Tom Tsuchiya also known as Norikazu (born August 3, 1972) is an American artist who creates public sculpture. He is best known for bronze sculptures for Major League Baseball and the National Football League. In 2016, Tom was commissioned by Josh Rooney, the Director of Sports & Entertainment at Matthews International to produce the National Baseball Hall of Fame and Museum plaque bas-reliefs for Ken Griffey Jr. and Mike Piazza.

==Works==

=== Reds Legends of Crosley Field ===

Tsuchiya created four life-size bronze sculptures of Cincinnati Reds players at Great American Ball Park in Cincinnati, Ohio, U.S.. These sculptures, depicting Crosley Field era players involved in an imaginary ballgame, represent Joe Nuxhall pitching to Frank Robinson, Ernie Lombardi catching and Ted Kluszewski on deck. All four sculptures were completed by 2004.

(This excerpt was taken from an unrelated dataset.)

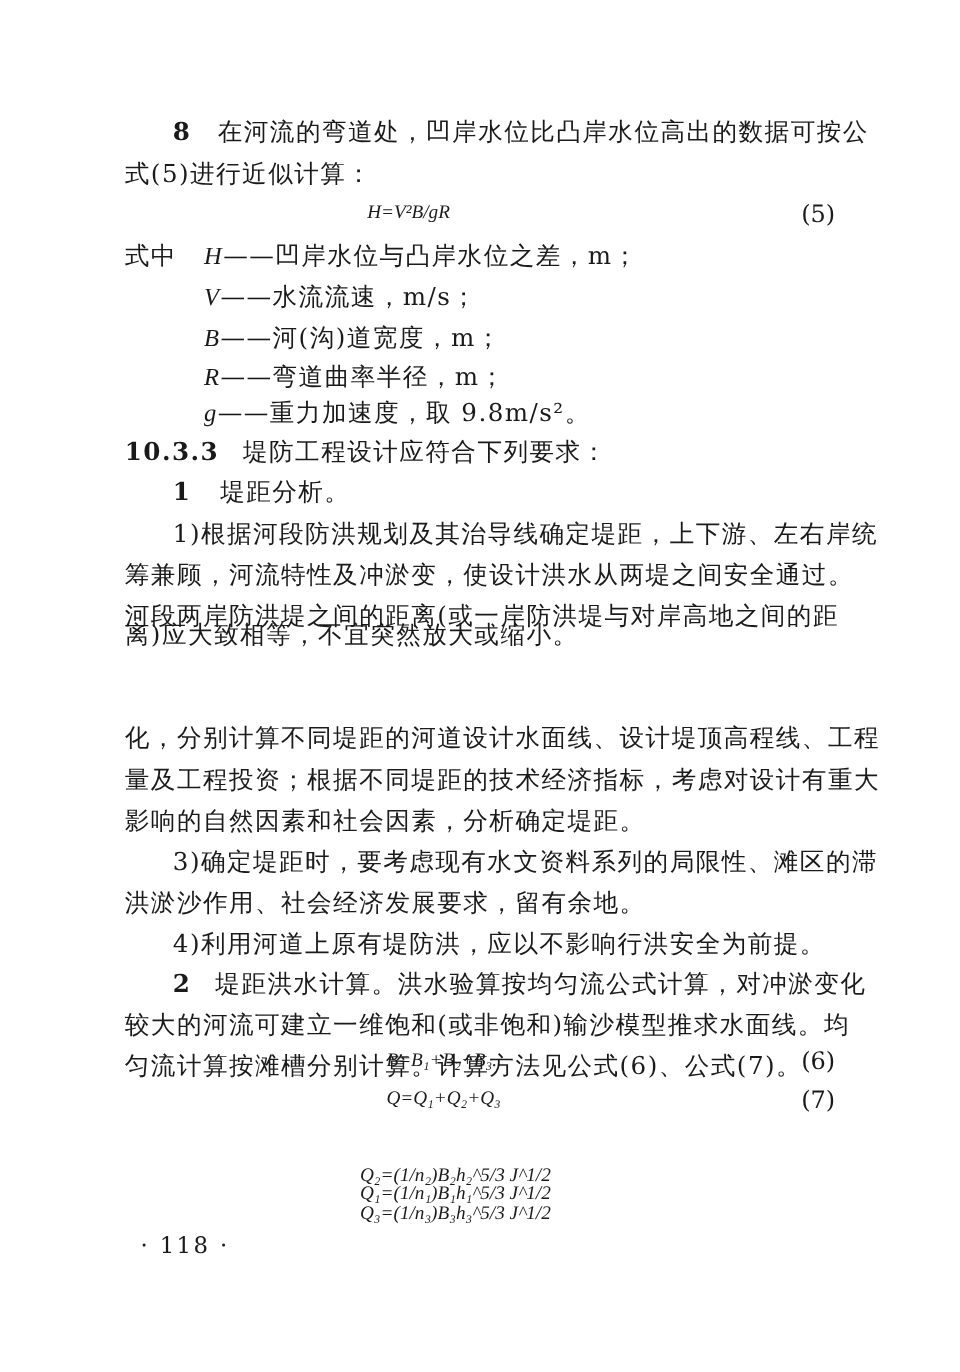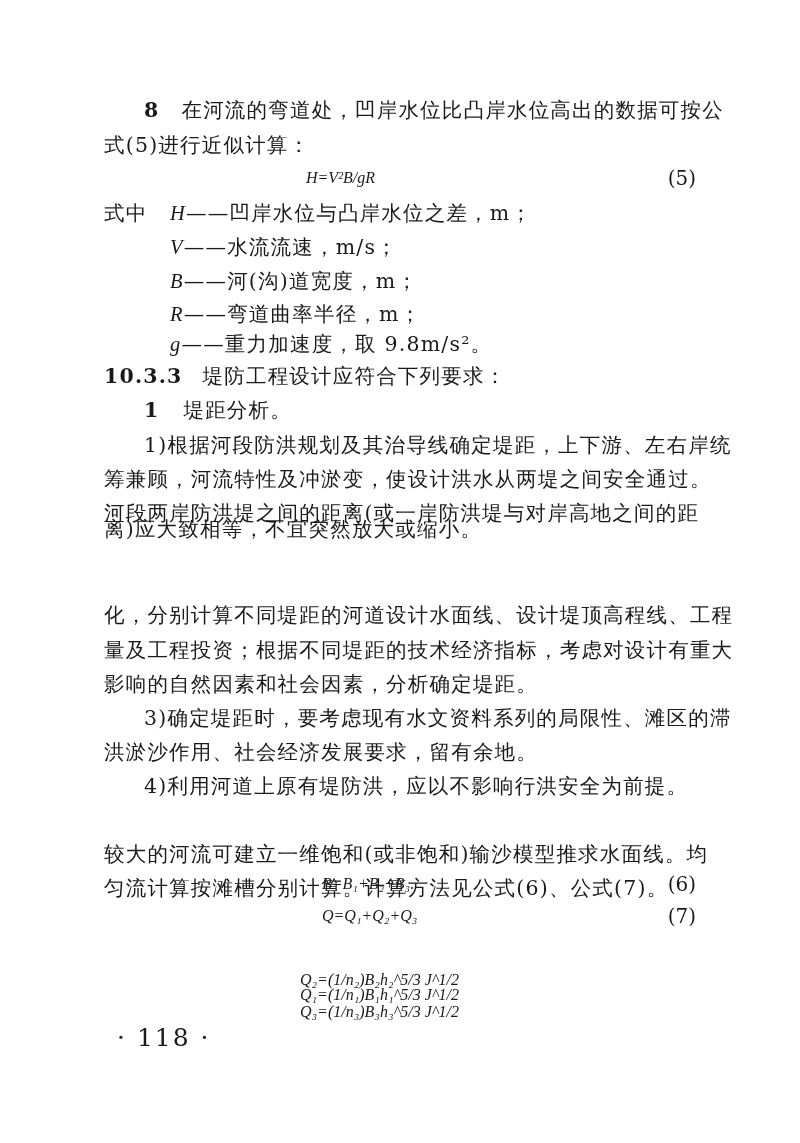"2 堤距洪水计算。洪水验算按均匀流公式计算，对冲淤变化" div.line { html: none -> <div> <span>2</span><span>堤距洪水计算。洪水验算按均匀流公式计算，对冲淤变化</span> </div> }
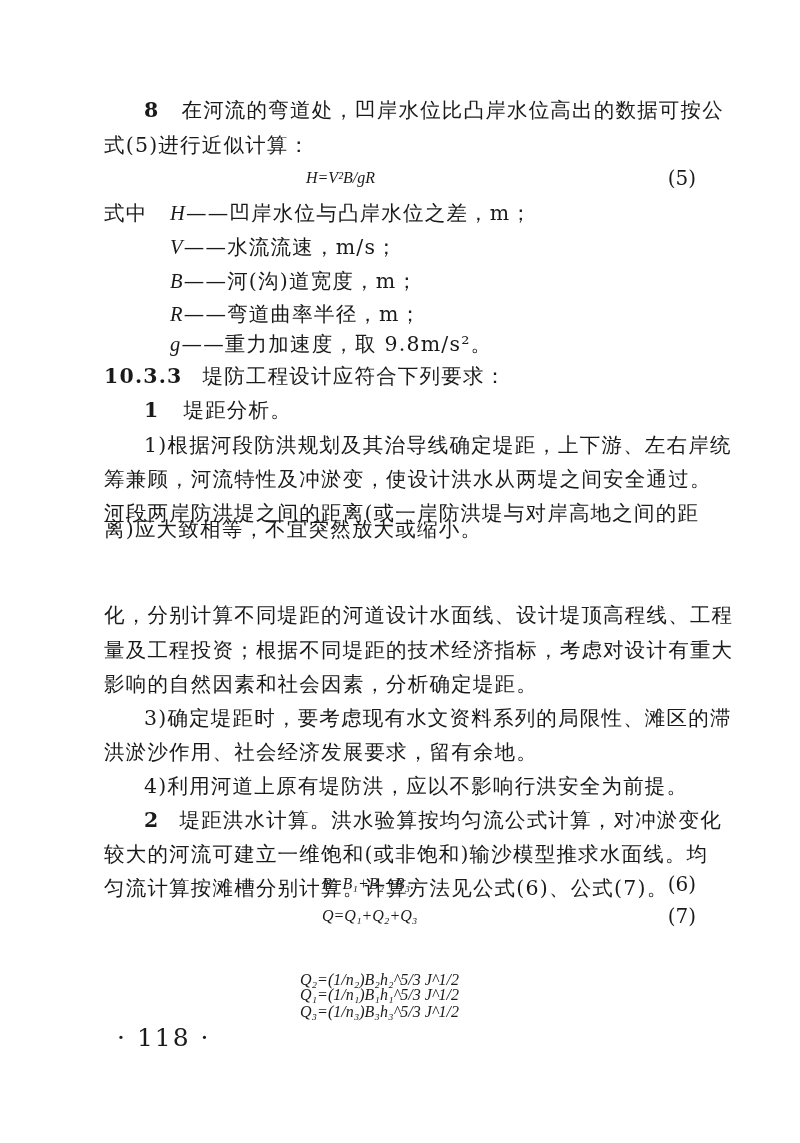"· 118 ·" .page-number { font-size: 25px -> 19px }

===Madden Most Valuable Protectors Award===

In 2009, Tsuchiya was commissioned to design and sculpt the Madden Most Valuable Protectors Award to honor the NFL's best offensive line. He created this bronze trophy as a departure from the traditional award design, integrating figures of the players into the trophy's base. On February 3, 2010, the offensive line of New Orleans Saints became the inaugural winner of the trophy.

===Lux Mundi===

In September 2012, Tsuchiya completed Lux Mundi, a 15.8 meter (52 feet) tall statue of Jesus for Solid Rock Church in Monroe, Ohio. This work replaces the statue of Jesus that was destroyed by a lightning strike in June, 2010.

===Atlas Recycled===

In March 2010, Tsuchiya created Atlas Recycled, a sustainable art sculpture that doubles as a recycling container for aluminum cans and plastic bottles. The 2.1 meter (7 feet) tall sculpture depicts the mythical Greek Titan Atlas bearing the earth on his shoulders. In addition to being a recycling aid, Atlas itself is made mainly from reused materials. Pieces of 14 used atlases and road maps cover the entire surface of the sculpture. Most of the polymer and steel that form the structure were reused from the creation of some of the artist's previous sculptures. To celebrate Earth Day, Atlas has been exhibited in Cincinnati's Fountain Square, New York City's Grand Central Terminal and Washington D.C.'s National Mall.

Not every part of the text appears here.